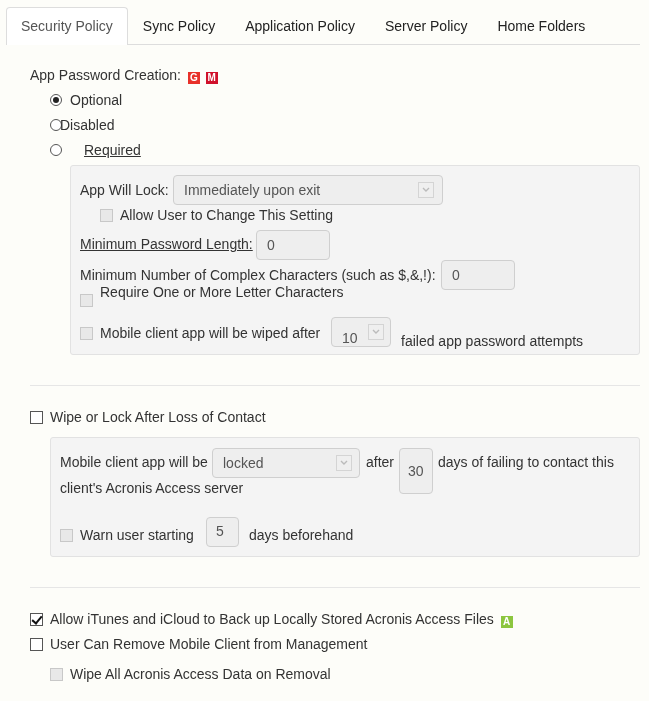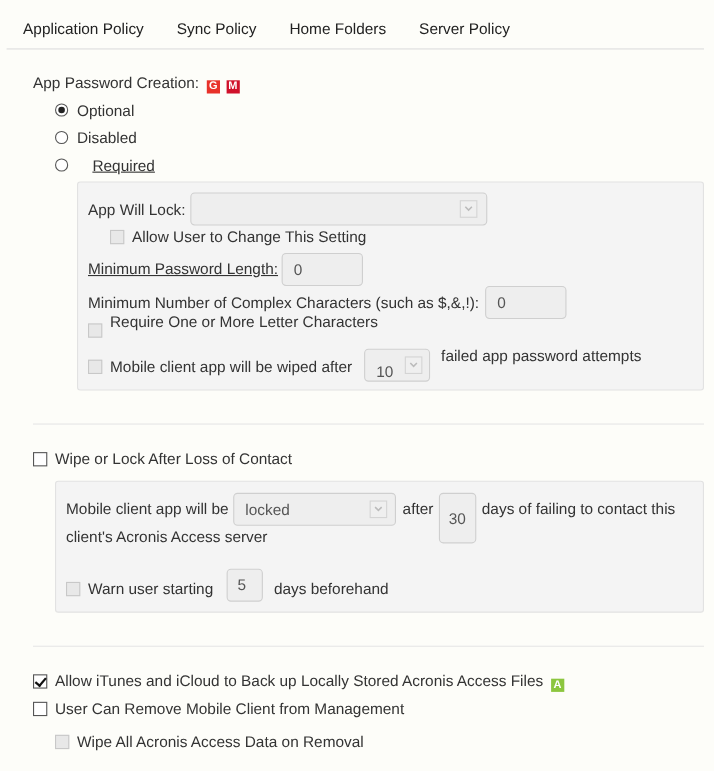--- a/index.html
+++ b/index.html
@@ -74,6 +74,7 @@
 <body>
 
 <div class="tabs">
+  <div class="tab active">Security Policy</div>
   <div class="tab">Application Policy</div>
   <div class="tab">Sync Policy</div>
   <div class="tab">Home Folders</div>

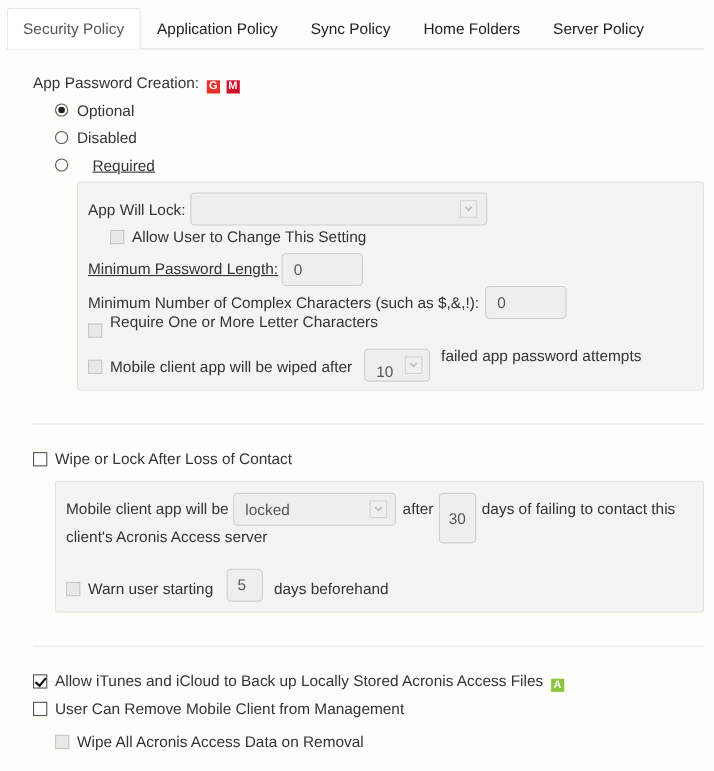--- a/index.html
+++ b/index.html
@@ -75,8 +75,8 @@
 
 <div class="tabs">
   <div class="tab active">Security Policy</div>
+  <div class="tab">Sync Policy</div>
   <div class="tab">Application Policy</div>
-  <div class="tab">Sync Policy</div>
   <div class="tab">Home Folders</div>
   <div class="tab">Server Policy</div>
 </div>

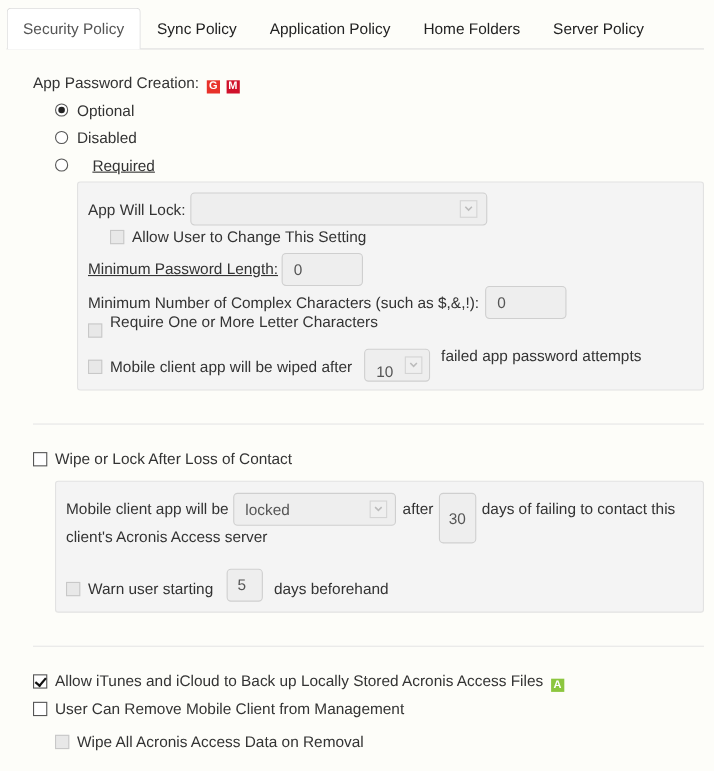--- a/index.html
+++ b/index.html
@@ -77,8 +77,8 @@
   <div class="tab active">Security Policy</div>
   <div class="tab">Sync Policy</div>
   <div class="tab">Application Policy</div>
+  <div class="tab">Server Policy</div>
   <div class="tab">Home Folders</div>
-  <div class="tab">Server Policy</div>
 </div>
 
 <div class="abs label" style="left:30px; top:67px;">

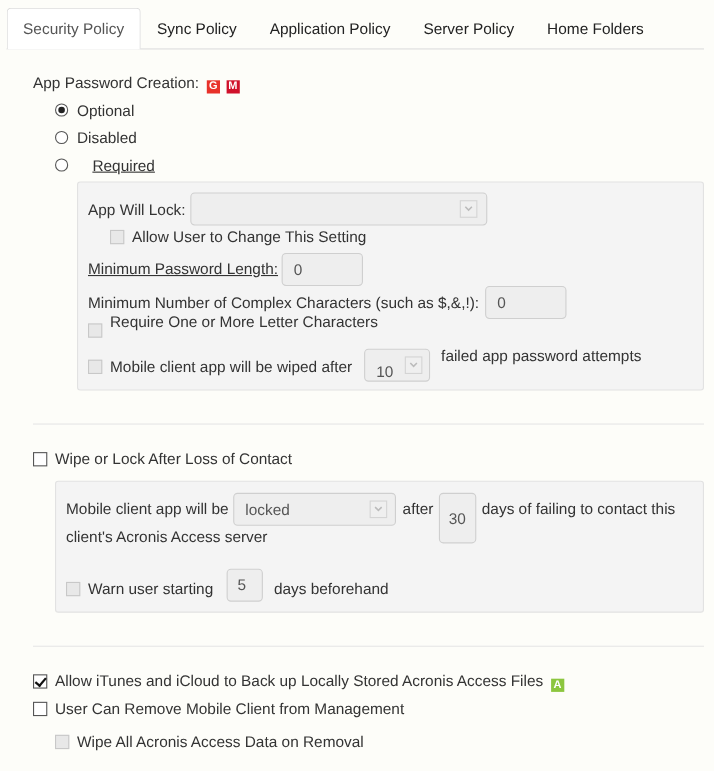--- a/index.html
+++ b/index.html
@@ -91,7 +91,7 @@
 <div class="abs label" style="left:70px; top:92px;">Optional</div>
 
 <div class="radio" style="left:50px; top:119px;"></div>
-<div class="abs label" style="left:70px; top:117px;">Disabled</div>
+<div class="abs label" style="left:60px; top:117px;">Disabled</div>
 
 <div class="radio" style="left:50px; top:144px;"></div>
 <div class="abs label" style="left:84px; top:142px;text-decoration:underline;">Required</div>

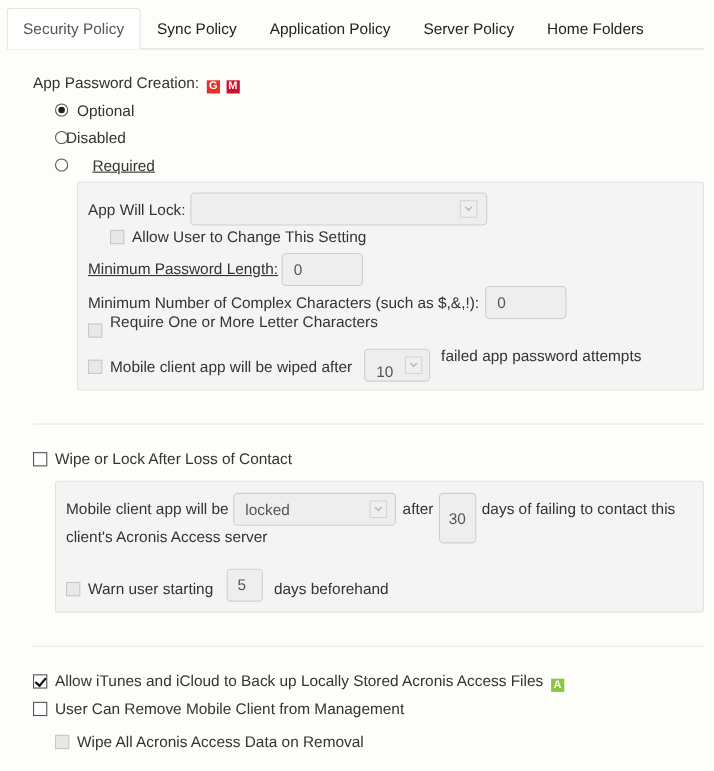--- a/index.html
+++ b/index.html
@@ -100,6 +100,7 @@
 
 <div class="abs label" style="left:80px; top:182px;">App Will Lock:</div>
 <div class="field" style="left:173px; top:175px; width:270px; height:30px;">
+  <span>Immediately upon exit</span>
   <span class="select-arrow" style="right:8px;">
     <svg width="8" height="6" viewBox="0 0 8 6">
         <path d="M1 1 L4 4 L7 1" stroke="#bbb" stroke-width="1.4" fill="none"></path>

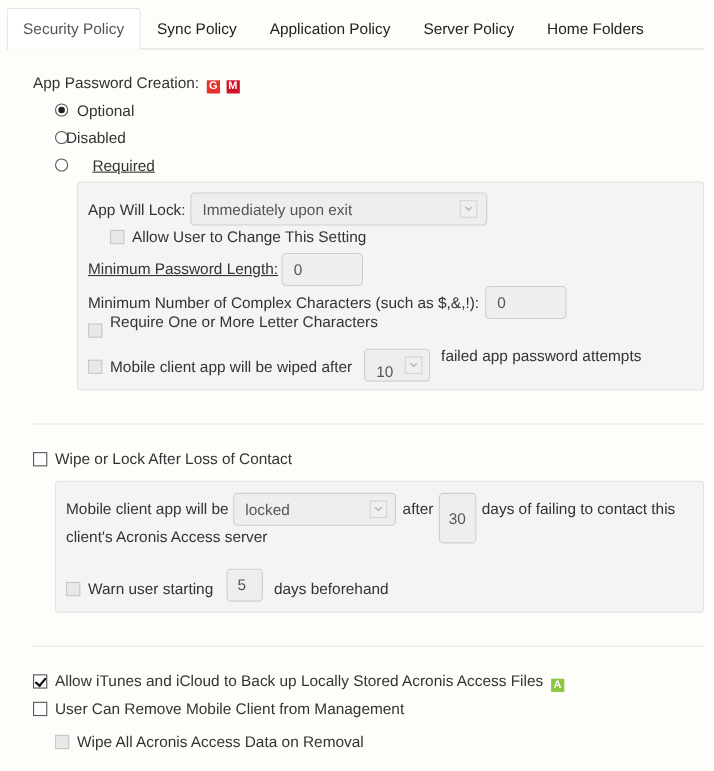--- a/index.html
+++ b/index.html
@@ -130,7 +130,7 @@
       </svg>
   </span>
 </div>
-<div class="abs label" style="left:401px; top:315px;">failed app password attempts</div>
+<div class="abs label" style="left:401px; top:333px;">failed app password attempts</div>
 
 <div class="sep" style="top:385px;"></div>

THE TASK:
Apart from its pictures, the material above should be repeated exactly.

ANSWER SECTION:
--- a/index.html
+++ b/index.html
@@ -74,6 +74,7 @@
 <body>
 
 <div class="tabs">
+  <div class="tab active">Security Policy</div>
   <div class="tab">Application Policy</div>
   <div class="tab">Sync Policy</div>
   <div class="tab">Home Folders</div>

--- a/index.html
+++ b/index.html
@@ -75,8 +75,8 @@
 
 <div class="tabs">
   <div class="tab active">Security Policy</div>
+  <div class="tab">Sync Policy</div>
   <div class="tab">Application Policy</div>
-  <div class="tab">Sync Policy</div>
   <div class="tab">Home Folders</div>
   <div class="tab">Server Policy</div>
 </div>

--- a/index.html
+++ b/index.html
@@ -77,8 +77,8 @@
   <div class="tab active">Security Policy</div>
   <div class="tab">Sync Policy</div>
   <div class="tab">Application Policy</div>
+  <div class="tab">Server Policy</div>
   <div class="tab">Home Folders</div>
-  <div class="tab">Server Policy</div>
 </div>
 
 <div class="abs label" style="left:30px; top:67px;">

--- a/index.html
+++ b/index.html
@@ -91,7 +91,7 @@
 <div class="abs label" style="left:70px; top:92px;">Optional</div>
 
 <div class="radio" style="left:50px; top:119px;"></div>
-<div class="abs label" style="left:70px; top:117px;">Disabled</div>
+<div class="abs label" style="left:60px; top:117px;">Disabled</div>
 
 <div class="radio" style="left:50px; top:144px;"></div>
 <div class="abs label" style="left:84px; top:142px;text-decoration:underline;">Required</div>

--- a/index.html
+++ b/index.html
@@ -100,6 +100,7 @@
 
 <div class="abs label" style="left:80px; top:182px;">App Will Lock:</div>
 <div class="field" style="left:173px; top:175px; width:270px; height:30px;">
+  <span>Immediately upon exit</span>
   <span class="select-arrow" style="right:8px;">
     <svg width="8" height="6" viewBox="0 0 8 6">
         <path d="M1 1 L4 4 L7 1" stroke="#bbb" stroke-width="1.4" fill="none"></path>

--- a/index.html
+++ b/index.html
@@ -130,7 +130,7 @@
       </svg>
   </span>
 </div>
-<div class="abs label" style="left:401px; top:315px;">failed app password attempts</div>
+<div class="abs label" style="left:401px; top:333px;">failed app password attempts</div>
 
 <div class="sep" style="top:385px;"></div>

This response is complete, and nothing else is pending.